In addition, a drop in the Fed rate on April 30th will likely be the last for many months to come and therefore no further temporary "miracle" cures will be available. It has been said by many analysts that the action the Fed has taken over the past few months will not bear fruit for at least 6-9 months and therefore the indexes will have to fend for themselves without a possible crutch by the Fed. Starting next month, the indexes will likely trade off of economic and earnings reports. Since there are still a mountain of problems to be resolved and many not even yet known, it is likely a sideways trading range with decent peaks and valleys (generated after positive or negative reports as well as "perception" on how the Fed action of the past is doing) will occur.

It is not likely to be an easy market to trade as great patience as well as a conviction that the market is in a sideways trend will need to be exercised. It will be difficult for many investors as people tend to be bulls or bears by nature and sideways markets tend to confuse people, rather than clear their minds.

Stock Analysis/Evaluation 
 
CHART Outlooks

Due to the possible change of trend from bear to sideways, for the next week or two stocks will generally have an upward bias toward reaching tops in their respective trading ranges. Nonetheless, since the indexes (as well as many stocks) have already seen a 70% rally from the probable bottom of their trading ranges, the upside this week will likely be limited. The mentions this week are all longs with attractive chart patterns and well defined support levels. I do anticipate some weakness on Monday or Tuesday and therefore likely to be a good time to purchase the positions.

ELON (Friday Close at 14.24)

ELON is a stock that broke out 2 weeks ago above an important resistance and pivot point at 15.10 only to reverse itself and give a failure-to-follow-though signal when the indexes showed weakness. Nonetheless, the stock over the past 9 weeks had built a strong support base between 10.82 and 14.72 that is not likely to disappear, especially now when the indexes seem to have broken out. Dips into that support base should be bought.

During the last 4 weeks ELON has not only tested the 200-week MA down at 10.82 but managed to break, on an intra-week basis, every single weekly MA on the last rally up. All of this action seems to point to a stock that has been successful in building a strong support base from which to change its downtrend into at least a sideways trend, much like the DOW seems to have done.

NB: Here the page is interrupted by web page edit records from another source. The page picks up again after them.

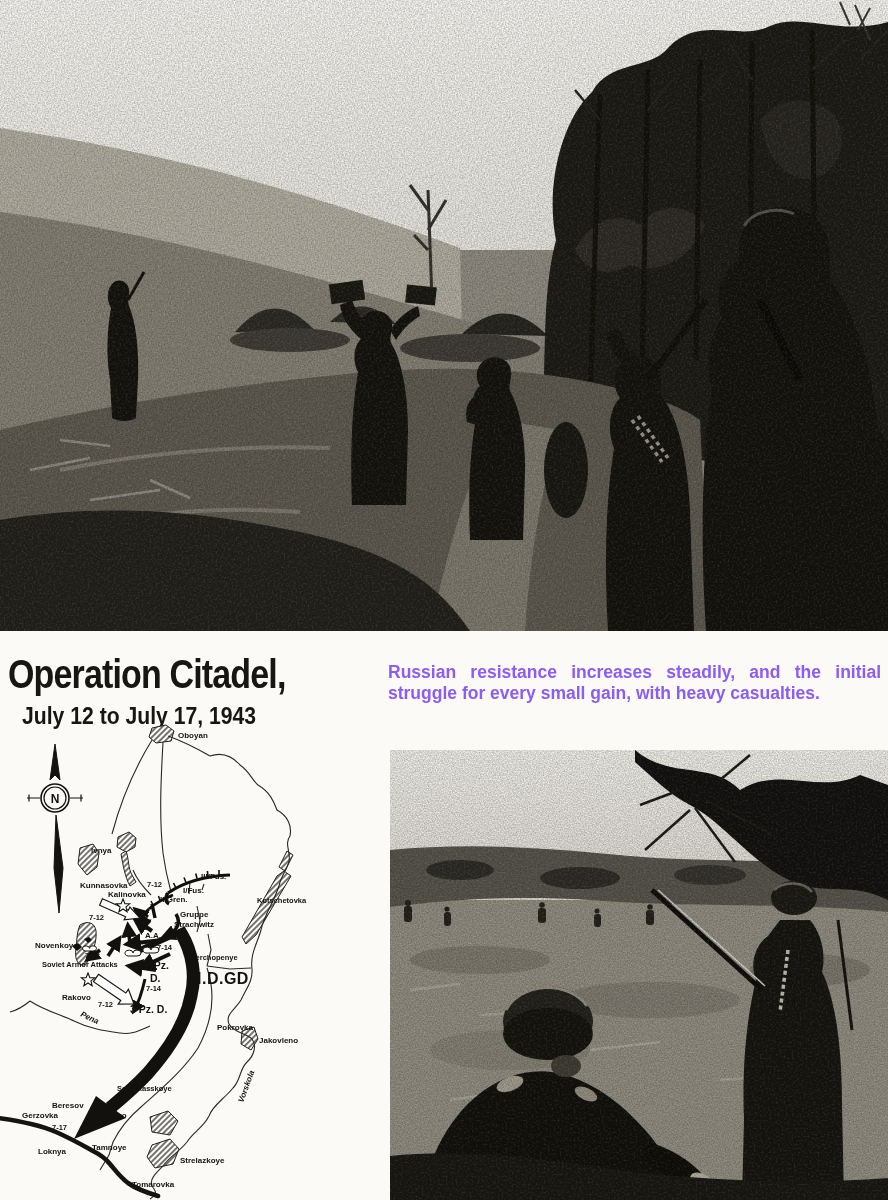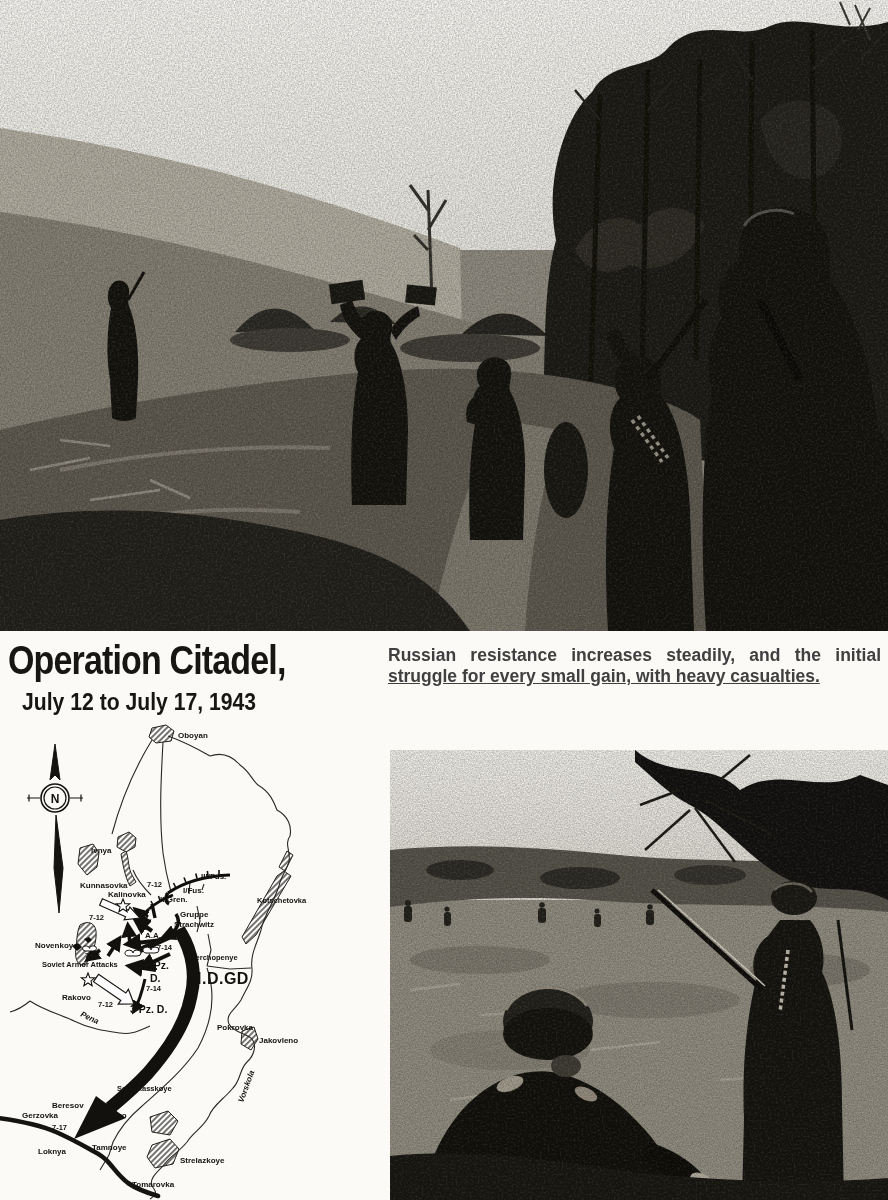--- a/index.html
+++ b/index.html
@@ -3,35 +3,35 @@
 <meta charset="utf-8">
 <style>
   html,body{margin:0;padding:0;}
   body{
     width:888px;height:1200px;position:relative;overflow:hidden;
     background:#fbfaf7;font-family:"Liberation Sans",sans-serif;color:#161511;
   }
   .photo{position:absolute;overflow:hidden;background:#efede8;}
   #photoTop{left:0;top:0;width:888px;height:631px;}
   #photoBottom{left:390px;top:750px;width:498px;height:450px;}
-  .title-block{position:absolute;left:8px;top:638px;width:375px;}
+  .title-block{position:absolute;left:8px;top:652px;width:375px;}
   .title-block h1{
     margin:0;font-size:40px;font-weight:bold;letter-spacing:-1px;white-space:nowrap;
     transform:scaleX(.85);transform-origin:0 50%;color:#171613;
   }
   .title-block h2{
     margin:6px 0 0 14px;font-size:23px;font-weight:bold;white-space:nowrap;
     transform:scaleX(.92);transform-origin:0 50%;color:#171613;
   }
   .caption{
-    position:absolute;left:388px;top:645px;width:493px;
-    font-size:17.5px;font-weight:bold;line-height:21px;color:#404040;
+    position:absolute;left:388px;top:662px;width:493px;
+    font-size:17.5px;font-weight:bold;line-height:21px;color:#8b5cf6;
   }
   .cap-line{text-align:justify;text-align-last:justify;}
-  .cap-line.last{text-align-last:left;text-decoration:underline;}
+  .cap-line.last{text-align-last:left;}
   .map-wrap{position:absolute;left:0;top:718px;width:400px;height:482px;}
   .map-wrap svg{display:block;}
   
   .t{font-family:"Liberation Sans",sans-serif;font-weight:bold;fill:#131210;font-size:8px;}
   .t-sm{font-size:7.5px;}
   .t-unit{font-size:8px;}
   .t-big{font-size:16px;letter-spacing:.5px;}
   .t-pz{font-size:10.5px;}
   .t-river{font-size:8px;font-style:italic;}
   .t-n{font-size:12px;text-anchor:middle;}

Though the bear-to-sideways trend signal has not yet been given, the action in the indexes on Friday, as well as the chart action this past week, not only suggests the change of trend is imminent but also presents a good entry point with defendable supports levels nearby.

The price action in ELON this past week, seems to suggest that a new support level has been built while the stock was testing, on a daily closing basis, the previous breakout level between 13.96 and 14.16. In addition, the 100-week MA it broke above on March 31st (presently at 13.68) was successfully re-tested this week as well.

Support in ELON at this time will be strong at 13.64-13.96 on a daily closing basis and strong at 13.68 on a weekly closing basis. Resistance of some consequence is found between 14.77-15.10, on both the daily and weekly closing charts. Above that, resistance is found at 15.77 (minor) and at 17.27 (also minor). Strong weekly close resistance is found at 18.03 and the 200-day MA as well as possible upside objective on this move is up at 19.13.

With some weakness expected in the indexes on Monday or Tuesday, it is probable that ELON will get as low as 13.75 during that time. Such a move down could be seen as the last test of support and give the stock a strong support level from which to launch a rally.

It is evident that the biggest hurdle ELON faces is to establish itself above the 15.10 level, on a weekly closing basis. Two weeks ago the stock attempted to do that but was only successful on a daily closing basis (not on a weekly basis). A weekly close above 15.10 will break all the weekly MA's and give free reign for the stock to rally up to the $18-$19 level with minimal resistance. I do believe that with the help of the indexes, ELON will be able to accomplish a close above 15.10 this coming week.

Purchases of ELON between 13.75-13.90 and placing a stop loss at 13.31 and having an objective of 18.03-19.13 will offer a risk/reward ratio of 7 to 9-1 (depending on the entry point). I do expect the stock to get to the desired entry price on Monday or Tuesday, but if it doesn't get down that low, this is a stock that will offer a risk/reward ratio of at least 4-1 with purchases as high as 14.20-14.40.

My rating on the trade is a 7.5 (on a scale of 1-10 with the strongest probability rating being 10).

HOKU (Friday close at 9.15)

HOKU is a stock that over the past 4 years has shown a tendency toward spiking (probably through earnings or news reports). In general, the spikes have been upward as I have counted 13 up spikes and only 3 down spikes druging the past 3 years. By the same token, on those occasions where there has been no spike activity, the stock seems to trade in consistent chart patterns. Because of the propensity for upward spikes this is a stock that seems better suited to be traded only on the long side when the chart pattern is clear.

The last spike up occurred in January and since then the stock has gotten itself into a trading range between 7.00 and 10.50. For the last 4 weeks, after reaching a low of 7.05, HOKU has been on a clearly defined up-trend which reached the $10 level once already two weeks ago.

A recent dip in the stock back down to the 8.50 presents a good risk/reward ratio opportunity, especially when the recent breakout in the indexes is factored in as well as the possibility of an upward spike being seen over the next few weeks.

HOKU shows good support at 8.52 (recent low and 20-day MA). Decent resistance is seen close by at 9.50 where the 100 and 200 day MA are both currently located, as well as the most recent high daily close at 9.45. Above that level, resistance is found at 10.25-10.38 (10.30 on a daily closing basis) and then again at 11.13 (10.75 on a daily closing basis). Above that level there is absolutely nothing on the chart until $13 is reached.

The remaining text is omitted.